Lucien Le Cam is currently Emeritus Professor of Mathematics and Statistics at the University of California, Berkeley. He was born on November 18, 1924, in Croze, Creuse, France. He received a Licence es Sciences from the University of Paris in 1945, and a Ph.D. in Statistics from the University of California at Berkeley in 1952. He has been on the faculty of the Statistics Department at Berkeley since 1952 except for a year in Montreal, Canada, as the Director of the Centre de Recherches Mathématiques (1972--1973). He served as Chairman of the Department of Statistics at Berkeley (1961–1965) and was coeditor with J. Neyman of the Berkeley Symposia.

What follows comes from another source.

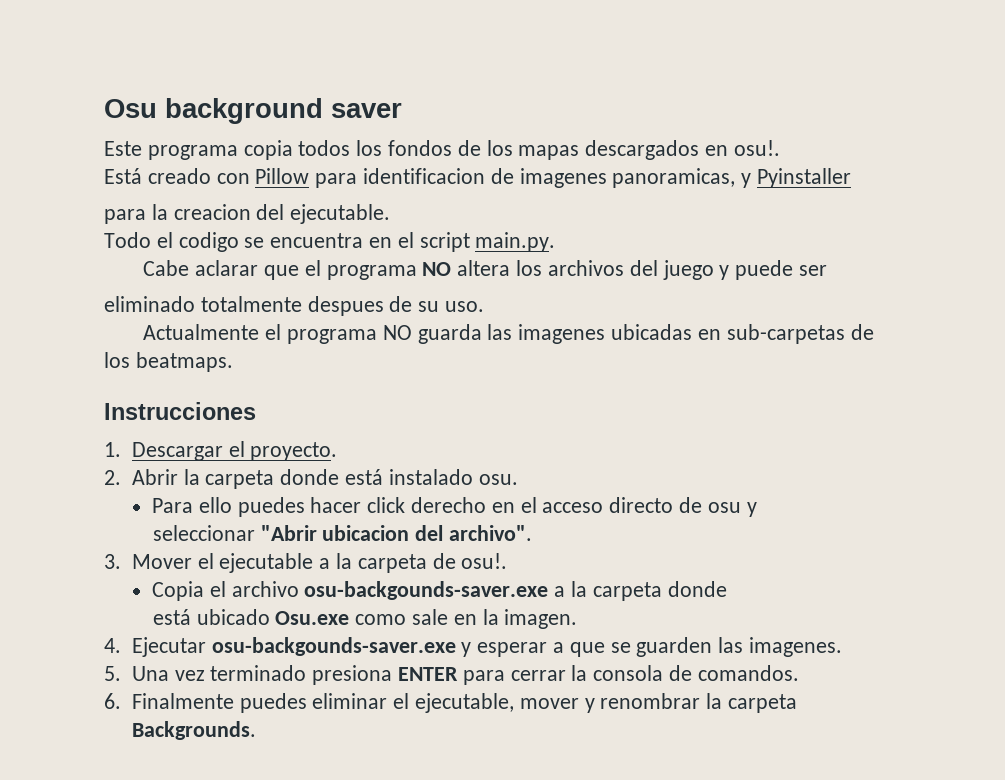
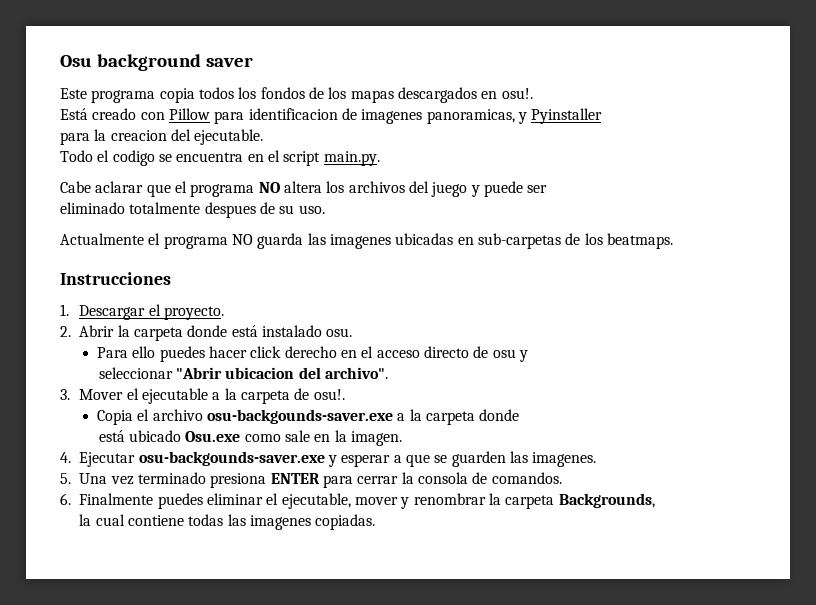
[131,721,256,740] Backgrounds. -> [558,493,655,508] [79,514,376,530] Backgrounds, // la cual contiene todas las imagenes copiadas.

Professor Le Cam is the principal architect of the modern asymptotic theory of statistics and has also made numerous other contributions. He developed a mathematical system that substantially extended Wald's statistical decision theory to the version being used today. With his introduction of the distance between experiments, we now have a coherent statistical theory that links the asymptotics and the statistical decision theory. Encompassed in the theory are the concepts of contiguity, asymptotic sufficiency, a new method of constructing estimators (the onestep estimator), the theory of local asymptotic normality (LAN), metric dimension and numerous other seminal ideas. The metric dimension, introduced in 1973, has been found to be fundamentally important in studying nonparametric or semiparametric problems. This monumental work culminated in a big book, Asymptotic Methods in Statistical Decision Theory, published by Springer in 1986.
Professor Le Cam's scientific contributions are not limited to theoretical statistics. At age 23 he introduced the characteristic functional technique (after Kolmogorov, but independently) to study the spatial and temporal distribution of rainfall and its relation to stream flow. It resulted in a model known as Le Cam’s model in hydrology. In the domain of probability theory, he was one of the early contributors to the study of convergence of measures in topological spaces. He refined the approximation theorems and the concentration inequalities of Kolmogorov and made extensions of these results to infinitedimensional spaces. We also owe to him the introduction of the concepts of $\tau$-smooth, and $\sigma$smooth that are widely used today.
In honor of his 70th birthday in 1994, a weeklong workshop and a conference were held at Yale University, organized by Professor David Pollard. In addition, a Festschrift for Le Cam, Research Papers in Probability and Statistics Papers, was published by Springer in 1997. He is married to Louise Romig, the daughter of a founder of statistical quality control, Harry Romig. They have three grown children, Denis, Steven and Linda.